What needs to be done
In the copy, include no pictures. Reproduce the rest of the entries exactly.

Material provided
★ ★ ★ ★ ★

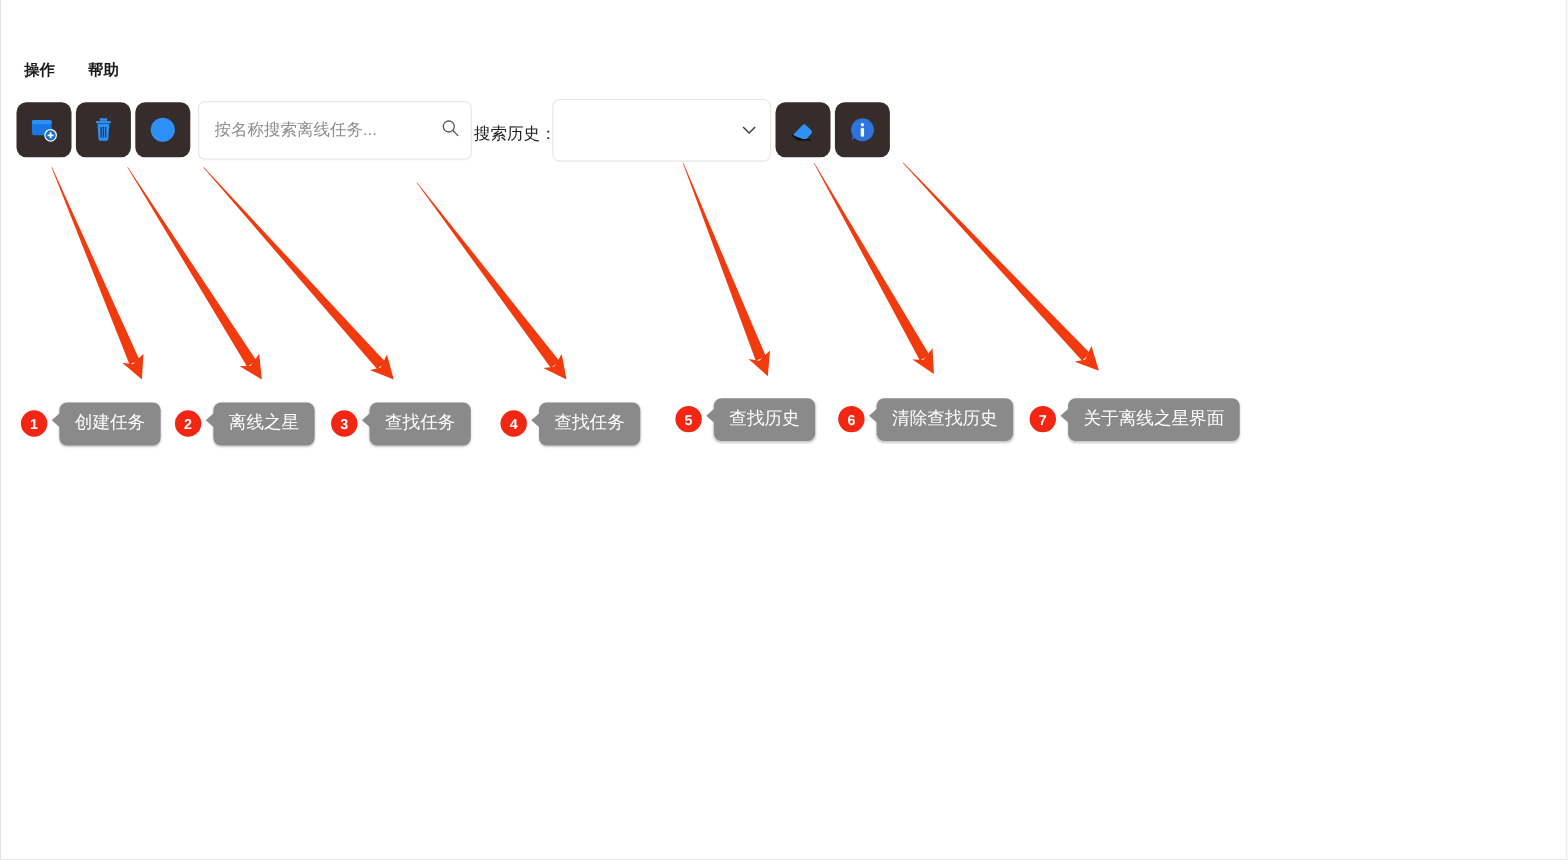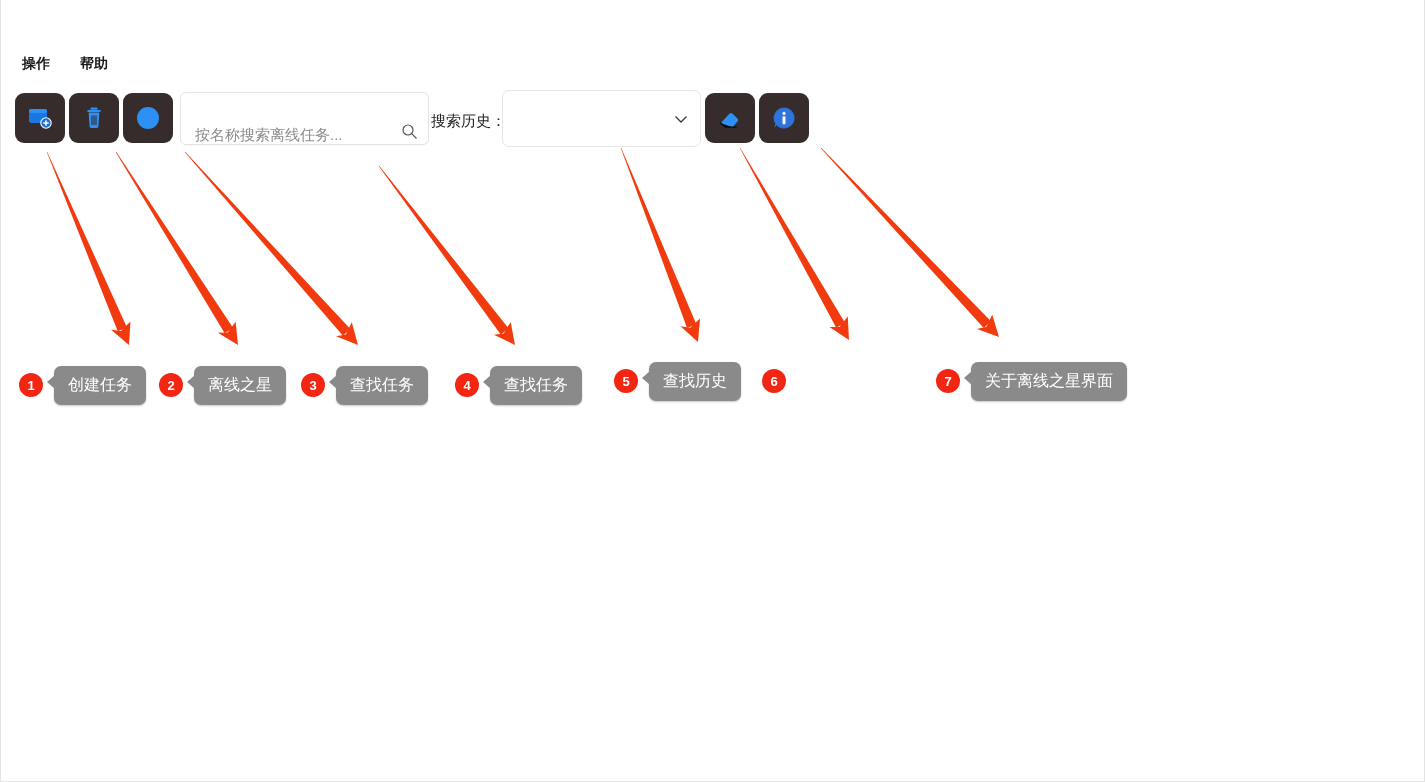--- a/index.html
+++ b/index.html
@@ -82,21 +82,21 @@
 
   .search-wrap {
     position: absolute; left: 179px; top: 92px;
     width: 249px; height: 53px;
   }
   .search-box {
     width: 100%; height: 100%;
     border: 1px solid #e6e4e2;
     border-radius: 6px;
     background: #fff;
-    display: flex; align-items: flex-end;
+    display: flex; align-items: center;
     padding: 0 10px 0 12px;
     box-shadow: 0 1px 1px rgba(0,0,0,.02);
   }
   .search-box input {
     flex: 1 1 auto;
     border: none; outline: none;
     font-size: 15px;
     color: #202020;
     background: transparent;
     font-family: "Liberation Sans", "DejaVu Sans", sans-serif;
@@ -346,20 +346,21 @@
       <div class="callout" style="left: 454px; top: 365px;">
         <div class="badge">4</div>
         <div class="bubble">查找任务</div>
       </div>
       <div class="callout" style="left: 613px; top: 361px;">
         <div class="badge">5</div>
         <div class="bubble">查找历史</div>
       </div>
       <div class="callout" style="left: 761px; top: 361px;">
         <div class="badge">6</div>
+        <div class="bubble">清除查找历史</div>
       </div>
       <div class="callout" style="left: 935px; top: 361px;">
         <div class="badge">7</div>
         <div class="bubble">关于离线之星界面</div>
       </div>
     </div>
 
 </div>
 
 </body></html>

★ ★ ★ ★ ★

Response to this task
--- a/index.html
+++ b/index.html
@@ -82,21 +82,21 @@
 
   .search-wrap {
     position: absolute; left: 179px; top: 92px;
     width: 249px; height: 53px;
   }
   .search-box {
     width: 100%; height: 100%;
     border: 1px solid #e6e4e2;
     border-radius: 6px;
     background: #fff;
-    display: flex; align-items: flex-end;
+    display: flex; align-items: center;
     padding: 0 10px 0 12px;
     box-shadow: 0 1px 1px rgba(0,0,0,.02);
   }
   .search-box input {
     flex: 1 1 auto;
     border: none; outline: none;
     font-size: 15px;
     color: #202020;
     background: transparent;
     font-family: "Liberation Sans", "DejaVu Sans", sans-serif;
@@ -346,20 +346,21 @@
       <div class="callout" style="left: 454px; top: 365px;">
         <div class="badge">4</div>
         <div class="bubble">查找任务</div>
       </div>
       <div class="callout" style="left: 613px; top: 361px;">
         <div class="badge">5</div>
         <div class="bubble">查找历史</div>
       </div>
       <div class="callout" style="left: 761px; top: 361px;">
         <div class="badge">6</div>
+        <div class="bubble">清除查找历史</div>
       </div>
       <div class="callout" style="left: 935px; top: 361px;">
         <div class="badge">7</div>
         <div class="bubble">关于离线之星界面</div>
       </div>
     </div>
 
 </div>
 
 </body></html>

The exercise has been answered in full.